Haut Ys

(Com­ment peindre ?)

Pour remon­ter leurs bre­telles, les peintres, sans bar­bouiller de pen­sées, ne repiquent pas for­cé­ment du bleu sur un ciel les­sivé. Ils n’ont d’autre but que de voir — sans besoin de béquille– le tou­cher.
Il doit res­ter en souf­france même pour res­sen­tir la seule fac­ture de l’effet figu­ra­tif d’abbés de cour ven­trus en sou­tane de soie, de mili­taires san­glés de ver­millon, de major­domes cour­bés à plis cas­sés par l’obséquiosité, d’ambassadeurs à fine mous­tache à l’air d’un client de bor­del et de dames amples à plu­sieurs étages de chignons.

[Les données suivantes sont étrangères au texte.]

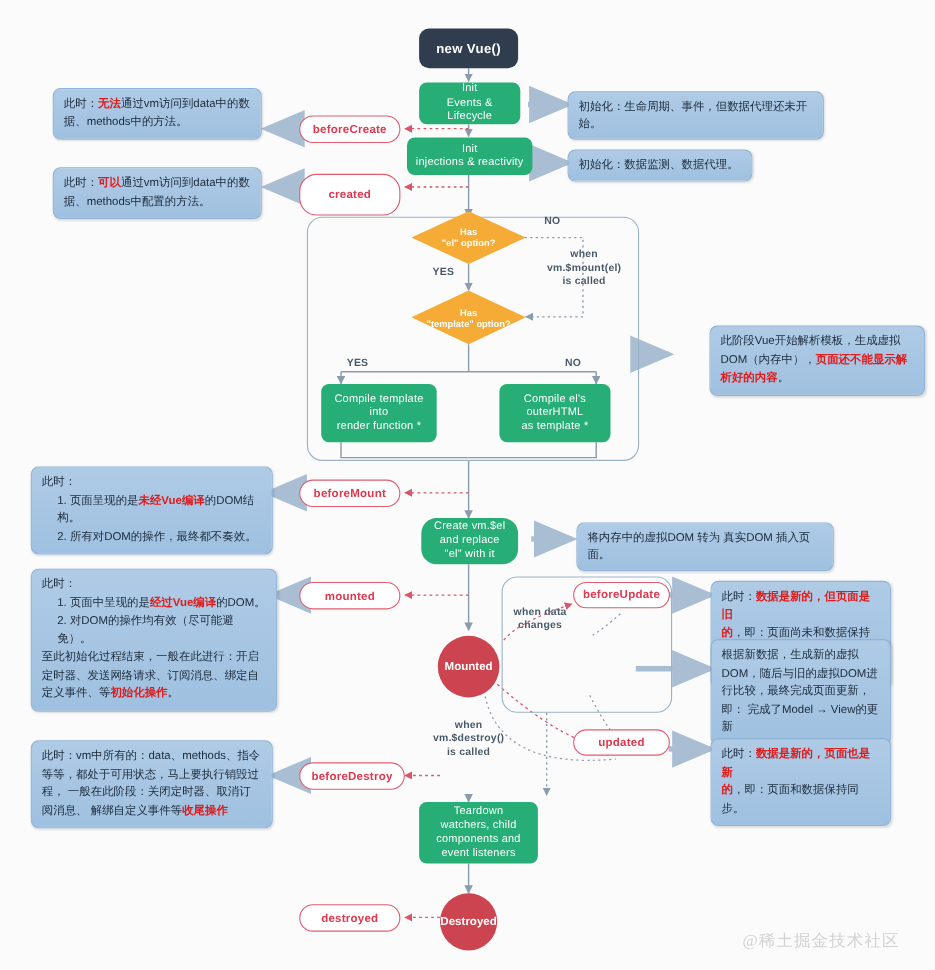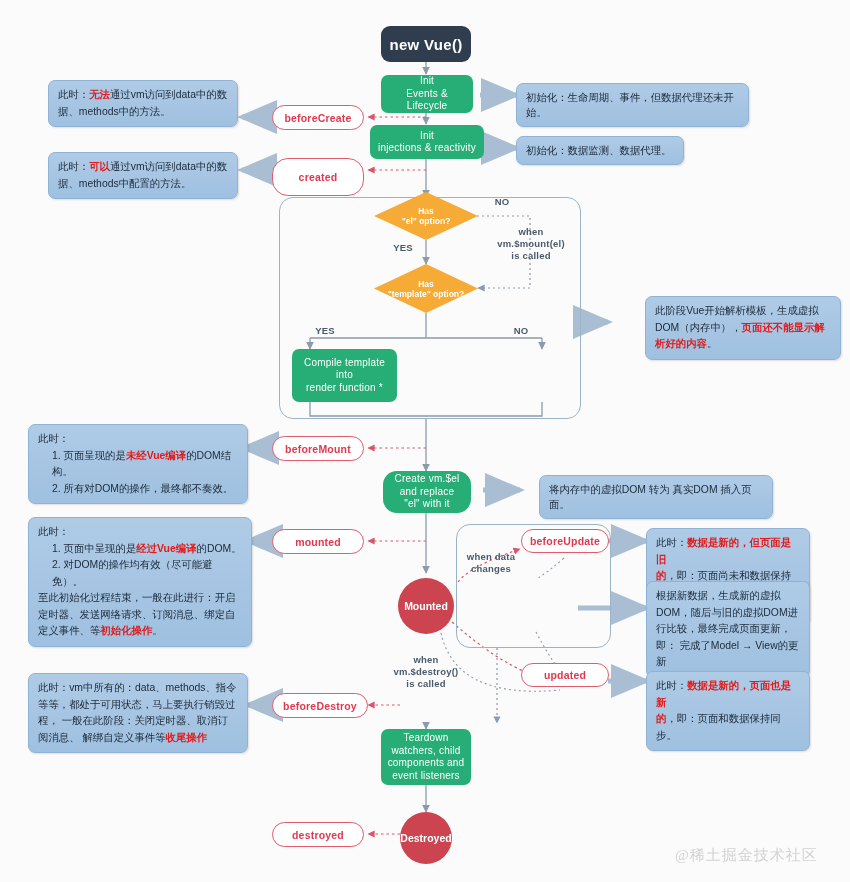--- a/index.html
+++ b/index.html
@@ -20,21 +20,21 @@
     width: 850px; height: 882px;
     pointer-events: none;
   }
 
   
   .node { position: absolute; display: flex; align-items: center; justify-content: center; text-align: center; }
 
   .nd-dark {
     background: #2f3d4f; color: #ffffff;
     border-radius: 9px;
-    font-weight: bold; font-size: 15px; letter-spacing: .3px;
+    font-weight: bold; font-size: 12px; letter-spacing: .3px;
   }
   .nd-green {
     background: #27ae76; color: #ffffff;
     border-radius: 7px;
     font-size: 10px; line-height: 12.5px; letter-spacing: .2px;
     padding: 17px 4px;
   }
   .nd-diamond-wrap { position: absolute; }
   .nd-diamond {
     width: 100%; height: 100%;
@@ -179,31 +179,34 @@
     <div class="nd-diamond">
         <span style="white-space:pre-line;">Has
 "template" option?</span>
       </div>
   </div>
 
   <div class="node nd-green" style="left:292px; top:349px; width:105px; height:53px; white-space:pre-line;">Compile template
 into
 render function *</div>
 
+  <div class="node nd-green" style="left:454px; top:349px; width:101px; height:53px; white-space:pre-line;">Compile el's
+outerHTML
+as template *</div>
 
   <div class="node nd-green" style="left:383px; top:471px; width:88px; height:42px; white-space:pre-line;border-radius:14px;">Create vm.$el
 and replace
 "el" with it</div>
 
   <div class="group-box" style="left:456px; top:524px; width:155px; height:124px;"></div>
 
   <div class="node nd-circle" style="left:398px; top:578px; width:56px; height:56px;">Mounted</div>
 
 
-  <div class="node nd-green" style="left:381px; top:729px; width:90px; height:56px; white-space:pre-line;">Teardown
+  <div class="node nd-green" style="left:381px; top:729px; width:108px; height:56px; white-space:pre-line;">Teardown
 watchers, child
 components and
 event listeners</div>
 
   <div class="node nd-circle" style="left:400px; top:812px; width:52px; height:52px;">Destroyed</div>
 
   <div class="node hook" style="left:272px; top:105px; width:92px; height:25px;">beforeCreate</div>
 
   <div class="node hook" style="left:272px; top:158px; width:92px; height:38px;">created</div>
 
@@ -260,21 +263,21 @@
 
   <div class="ann" style="left:28px; top:517px; width:224px;">
     <span>此时：</span><br>
     <span class="ind"><span>1. 页面中呈现的是</span><span class="hl">经过Vue编译</span><span>的DOM。</span></span>
     <span class="ind">2. 对DOM的操作均有效（尽可能避免）。</span>
     <span>至此初始化过程结束，一般在此进行：开启</span>
     <span>定时器、发送网络请求、订阅消息、绑定自</span>
     <span><span>定义事件、等</span><span class="hl">初始化操作</span><span>。</span></span>
   </div>
 
-  <div class="ann" style="left:524px; top:475px; width:234px; line-height:15px;margin-left:15px;">将内存中的虚拟DOM 转为 真实DOM 插入页面。</div>
+  <div class="ann" style="left:524px; top:475px; width:234px; line-height:15px;">将内存中的虚拟DOM 转为 真实DOM 插入页面。</div>
 
   <div class="ann" style="left:646px; top:528px; width:164px;">
     <span><span>此时：</span><span class="hl">数据是新的，但页面是旧</span></span><br>
     <span><span class="hl">的</span><span>，即：页面尚未和数据保持同</span></span><br>
     <span>步。</span>
   </div>
 
   <div class="ann" style="left:646px; top:581px; width:164px;">
     <span>根据新数据，生成新的虚拟</span>
     <span>DOM，随后与旧的虚拟DOM进</span>

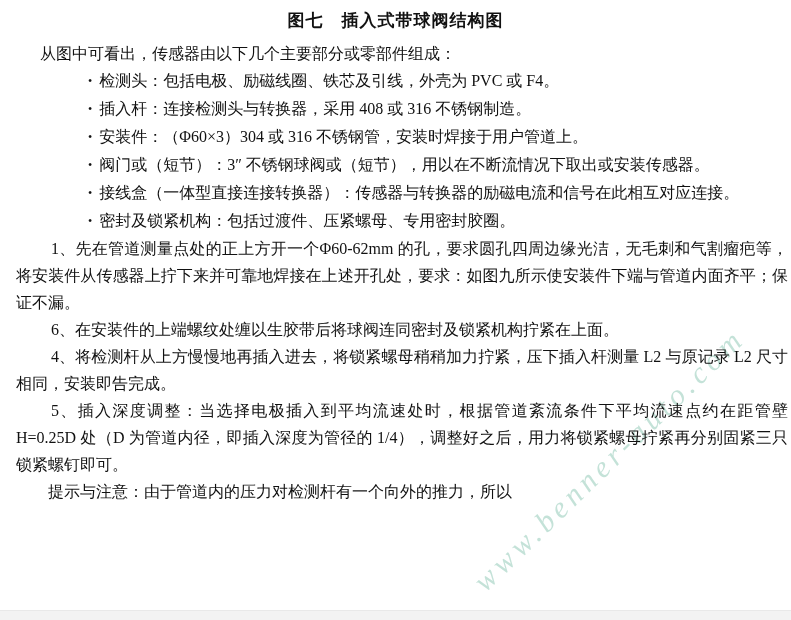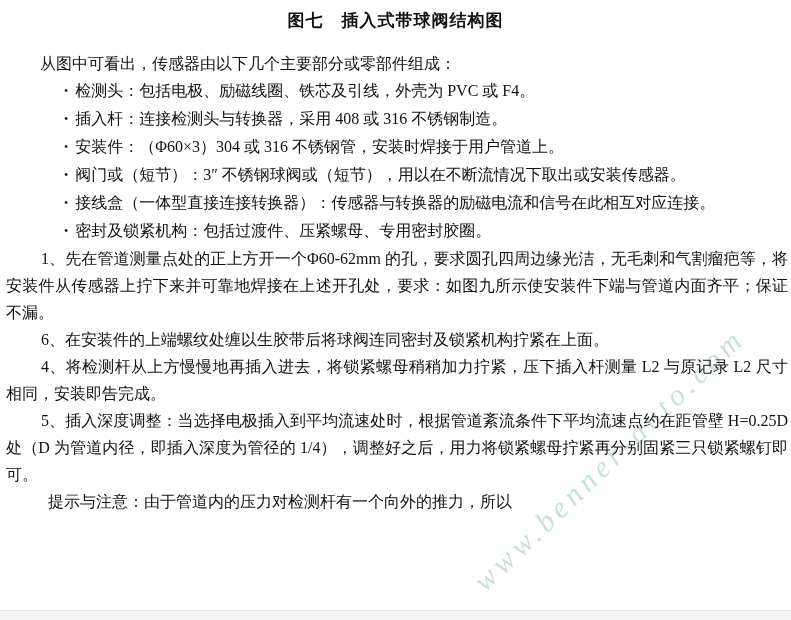--- a/index.html
+++ b/index.html
@@ -16,47 +16,47 @@
     font-family: "Liberation Serif", "DejaVu Serif", serif;
     font-size: 16px;
     line-height: 27px;
     color: #111111;
   }
   .content {
     position: relative;
     z-index: 2;
   }
   .title {
-    margin: 8px 0 16px 0;
+    margin: 8px 0 6px 0;
     text-align: center;
     font-size: 17px;
     font-weight: bold;
     line-height: 26px;
     letter-spacing: 1px;
   }
   .intro {
     margin: 0 3px 0 5px;
     text-indent: 35px;
   }
   .bullets {
     list-style: none;
     margin: 0;
-    padding: 0 3px 0 64px;
+    padding: 0 3px 0 88px;
   }
   .bullets li {
     margin: 0;
   }
   .bullet-dot {
     display: inline-block;
     font-size: 12px;
     vertical-align: 1px;
     margin-right: 7px;
   }
   .step {
-    margin: 0 3px 0 6px;
+    margin: 0 3px 0 16px;
     text-indent: 35px;
     text-align: justify;
   }
   .notice-heading {
     margin: 0 3px 0 48px;
     font-weight: normal;
   }
   .notice-item {
     margin: 0 3px 0 64px;
     font-weight: bold;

Il faut alors de l’essoufflement dans la matière pic­tu­rale. Maigre, raclée, sèche, peu char­gée elle passe sur la sur­face, presque comme si elle veut l’éviter. Ne pou­vant la creu­ser, hale­tante, courte, presque asphyxiée, coa­gu­lée — une plé­ni­tude d’effacements sen­so­riels quoique frus­trant la sen­sa­tion. Du coup, ce n’est ni une image pleine, ni une rêve­rie, mais un mur­mure amolli, affaissé.
Le monde est au bord de l’absence. Il ne se satis­fait plus de l’espace ancien et appelle à un autre espace, mais ne peut le consti­tuer comme tel. Sa venue ne se devine que dans la peine et la rage dont le regard pressent la menace d’un iris ho hisse. Mais pour l’évoquer, les mots s’en vont aux baves et boues dans le purin de la toile à achever.